The answer is all of the data repeated exactly, with each picture omitted.

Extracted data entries
————————

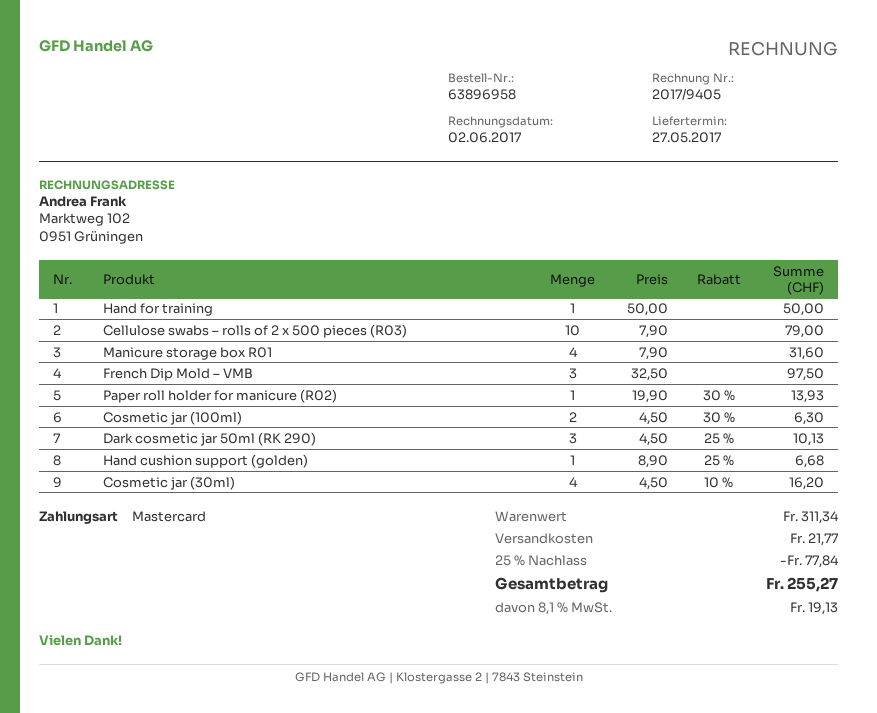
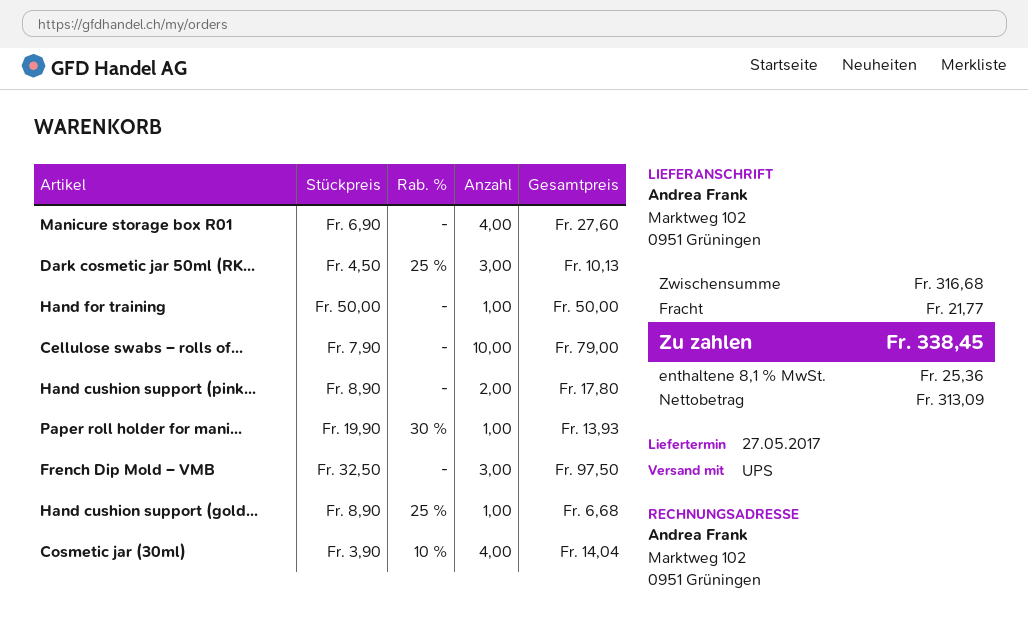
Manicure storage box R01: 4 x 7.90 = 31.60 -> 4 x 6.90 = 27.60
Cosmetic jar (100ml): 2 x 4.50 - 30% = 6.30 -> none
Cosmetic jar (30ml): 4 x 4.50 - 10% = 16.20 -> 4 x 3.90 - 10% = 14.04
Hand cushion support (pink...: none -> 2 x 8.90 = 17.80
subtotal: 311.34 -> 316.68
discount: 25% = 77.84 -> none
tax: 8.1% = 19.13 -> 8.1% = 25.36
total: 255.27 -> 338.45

————————

Result for this task:
Manicure storage box R01: 4 x 7.90 = 31.60 -> 4 x 6.90 = 27.60
Cosmetic jar (100ml): 2 x 4.50 - 30% = 6.30 -> none
Cosmetic jar (30ml): 4 x 4.50 - 10% = 16.20 -> 4 x 3.90 - 10% = 14.04
Hand cushion support (pink...: none -> 2 x 8.90 = 17.80
subtotal: 311.34 -> 316.68
discount: 25% = 77.84 -> none
tax: 8.1% = 19.13 -> 8.1% = 25.36
total: 255.27 -> 338.45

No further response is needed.